[Entries taken from a collection]
▶

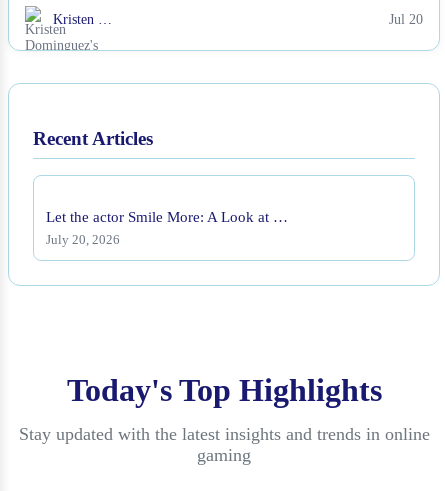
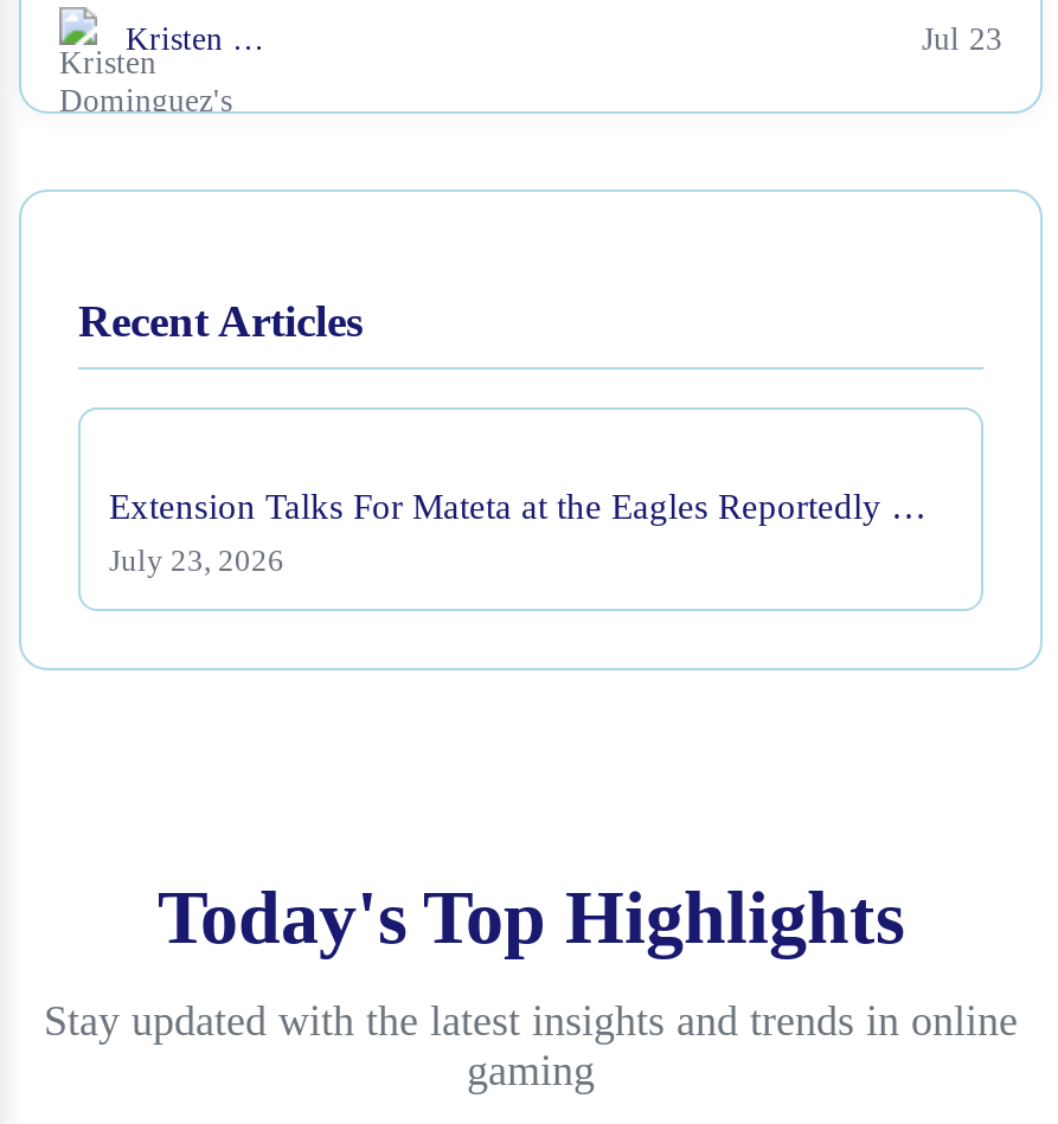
[389,12,423,28] Jul 20 -> [922,23,1002,58] Jul 23
[46,208,288,225] Let the actor Smile More: A Look at … -> [109,485,926,526] Extension Talks For Mateta at the Eagles Reportedly …
[46,233,120,247] July 20, 2026 -> [109,545,284,578] July 23, 2026

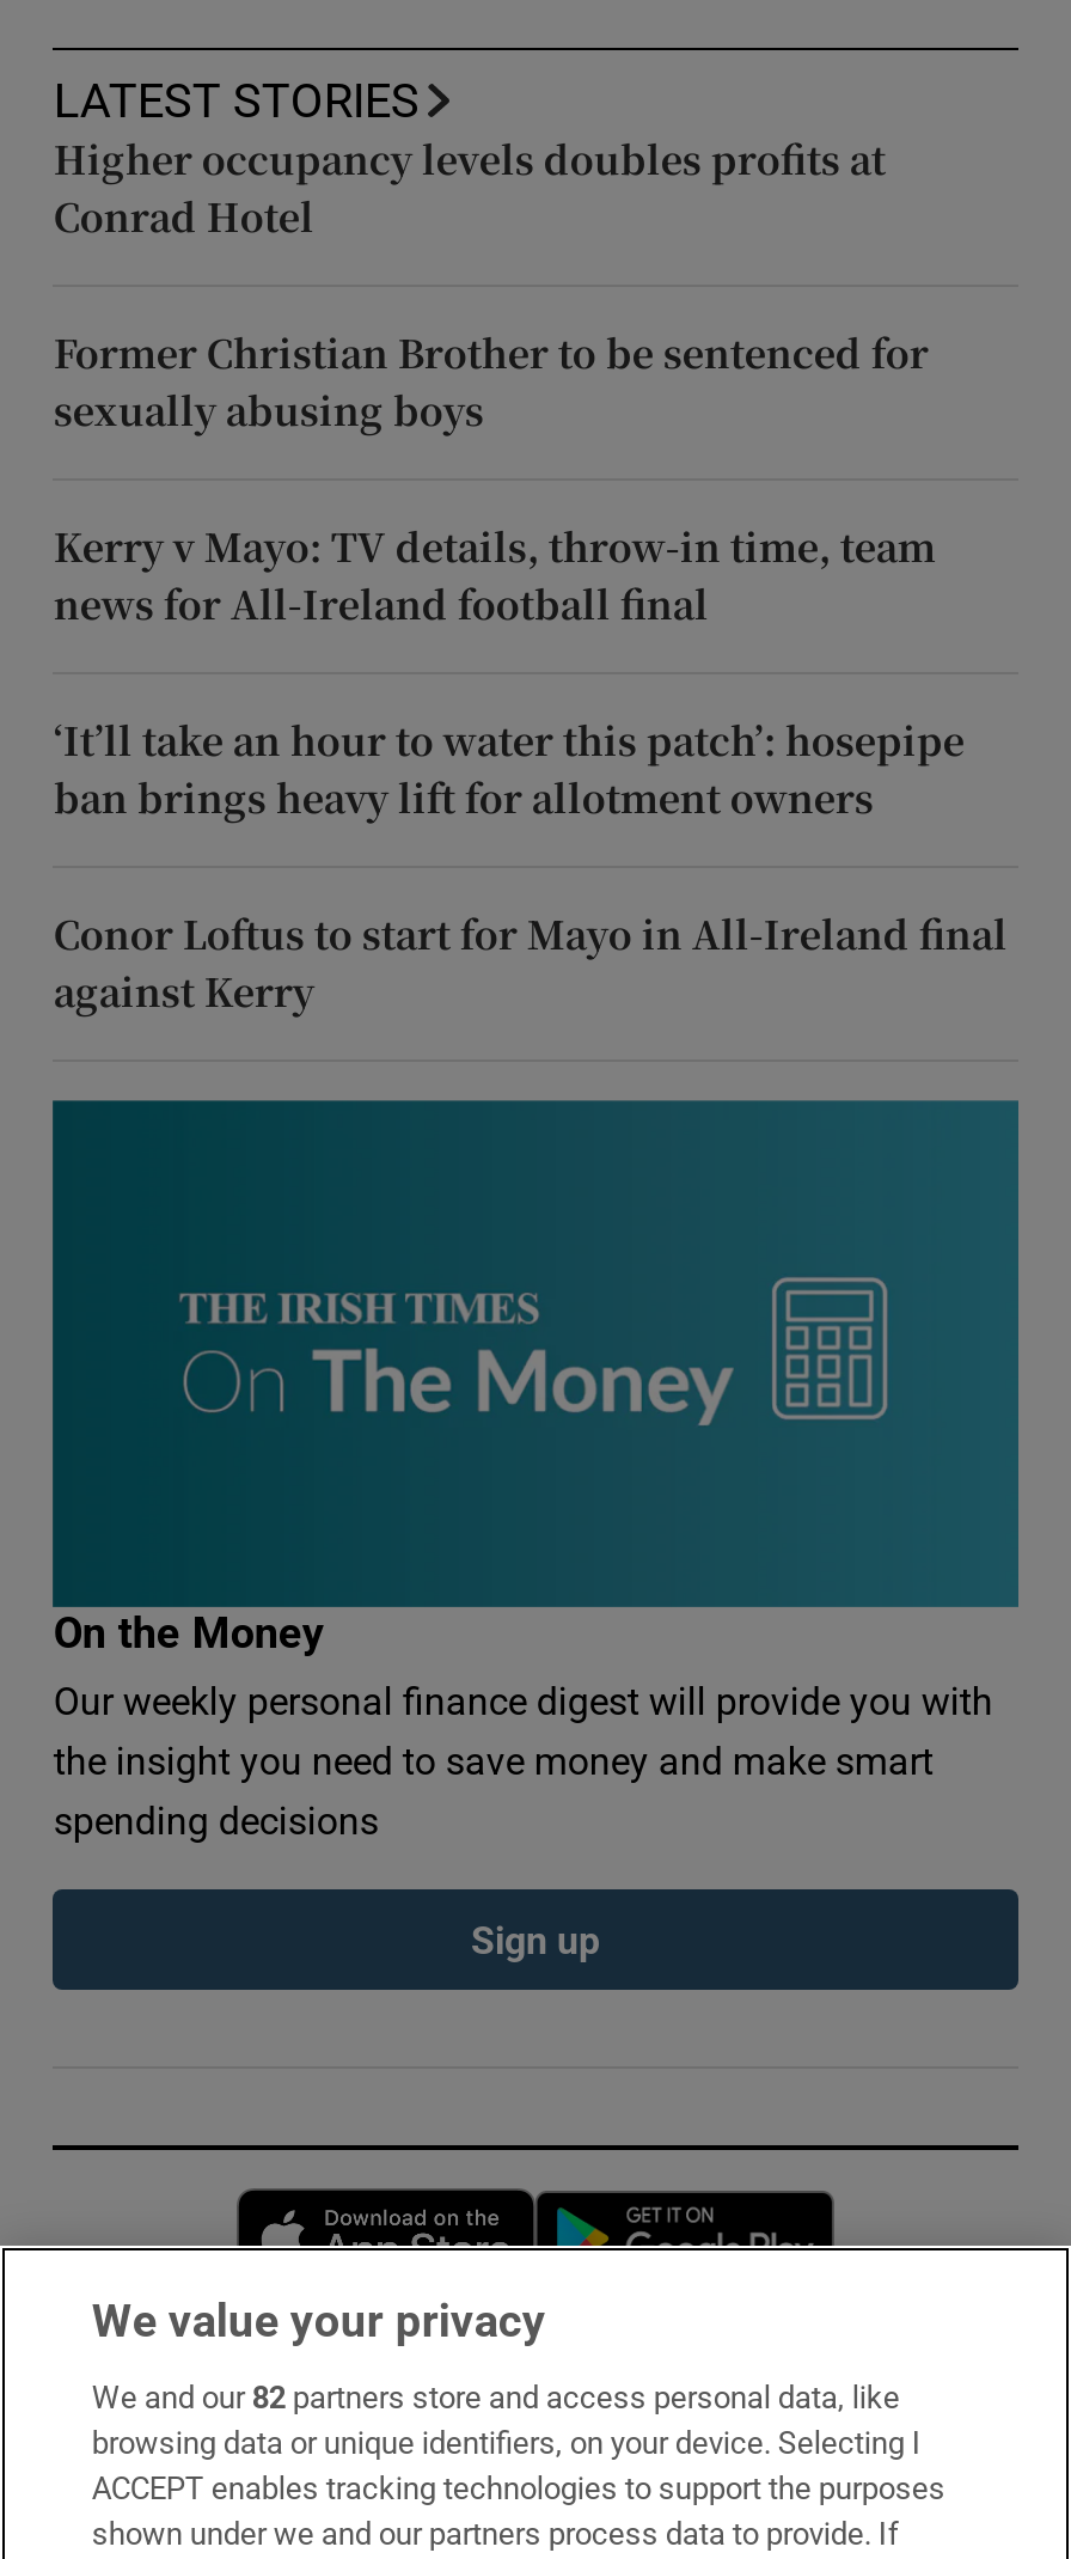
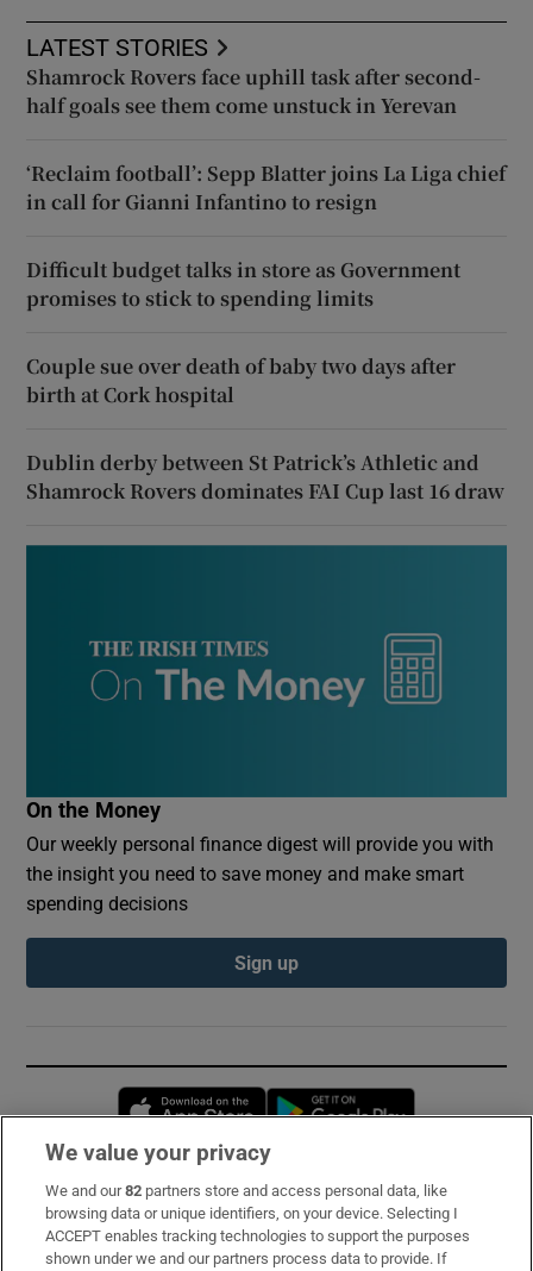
[54,131,885,244] Higher occupancy levels doubles profits at | Conrad Hotel -> [27,63,481,119] Shamrock Rovers face uphill task after second- | half goals see them come unstuck in Yerevan
[54,325,929,437] Former Christian Brother to be sentenced for | sexually abusing boys -> [27,159,506,215] ‘Reclaim football’: Sepp Blatter joins La Liga chief | in call for Gianni Infantino to resign
[54,519,936,631] Kerry v Mayo: TV details, throw-in time, team | news for All-Ireland football final -> [27,256,461,312] Difficult budget talks in store as Government | promises to stick to spending limits
[54,712,964,825] ‘It’ll take an hour to water this patch’: hosepipe | ban brings heavy lift for allotment owners -> [27,352,456,408] Couple sue over death of baby two days after | birth at Cork hospital
[54,906,1007,1019] Conor Loftus to start for Mayo in All-Ireland final | against Kerry -> [27,449,505,504] Dublin derby between St Patrick’s Athletic and | Shamrock Rovers dominates FAI Cup last 16 draw

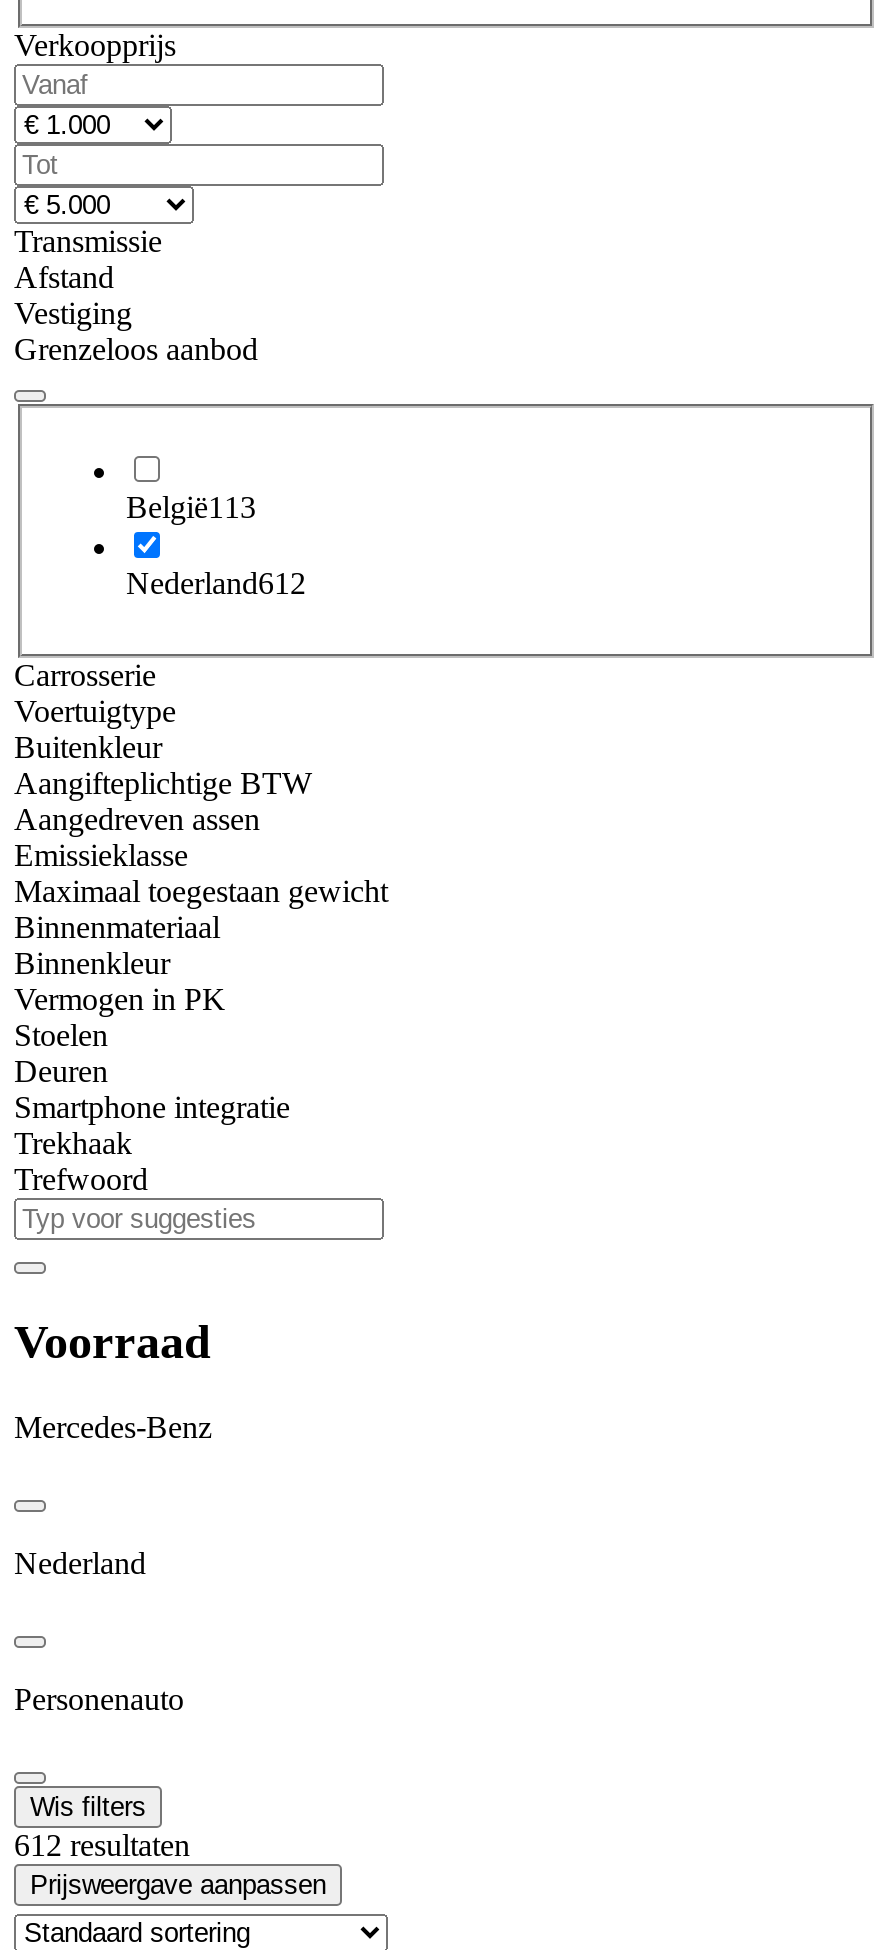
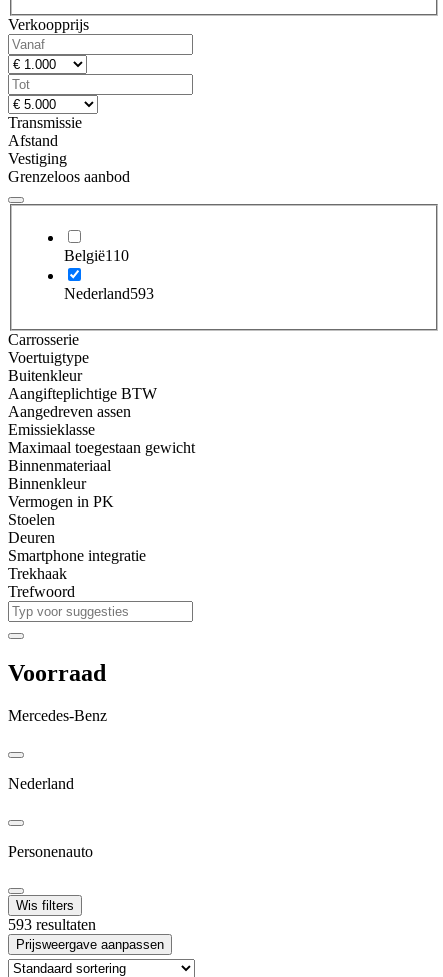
[126,491,256,525] België113 -> [64,247,129,264] België110
[126,567,306,601] Nederland612 -> [64,285,154,302] Nederland593
[14,1828,190,1862] 612 resultaten -> [8,916,96,933] 593 resultaten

◀

■ **Task prompt**: Reproduce each entry verbatim, excluding any embedded images.

■ **Response to the task**:
[389,12,423,28] Jul 20 -> [922,23,1002,58] Jul 23
[46,208,288,225] Let the actor Smile More: A Look at … -> [109,485,926,526] Extension Talks For Mateta at the Eagles Reportedly …
[46,233,120,247] July 20, 2026 -> [109,545,284,578] July 23, 2026

[54,131,885,244] Higher occupancy levels doubles profits at | Conrad Hotel -> [27,63,481,119] Shamrock Rovers face uphill task after second- | half goals see them come unstuck in Yerevan
[54,325,929,437] Former Christian Brother to be sentenced for | sexually abusing boys -> [27,159,506,215] ‘Reclaim football’: Sepp Blatter joins La Liga chief | in call for Gianni Infantino to resign
[54,519,936,631] Kerry v Mayo: TV details, throw-in time, team | news for All-Ireland football final -> [27,256,461,312] Difficult budget talks in store as Government | promises to stick to spending limits
[54,712,964,825] ‘It’ll take an hour to water this patch’: hosepipe | ban brings heavy lift for allotment owners -> [27,352,456,408] Couple sue over death of baby two days after | birth at Cork hospital
[54,906,1007,1019] Conor Loftus to start for Mayo in All-Ireland final | against Kerry -> [27,449,505,504] Dublin derby between St Patrick’s Athletic and | Shamrock Rovers dominates FAI Cup last 16 draw

[126,491,256,525] België113 -> [64,247,129,264] België110
[126,567,306,601] Nederland612 -> [64,285,154,302] Nederland593
[14,1828,190,1862] 612 resultaten -> [8,916,96,933] 593 resultaten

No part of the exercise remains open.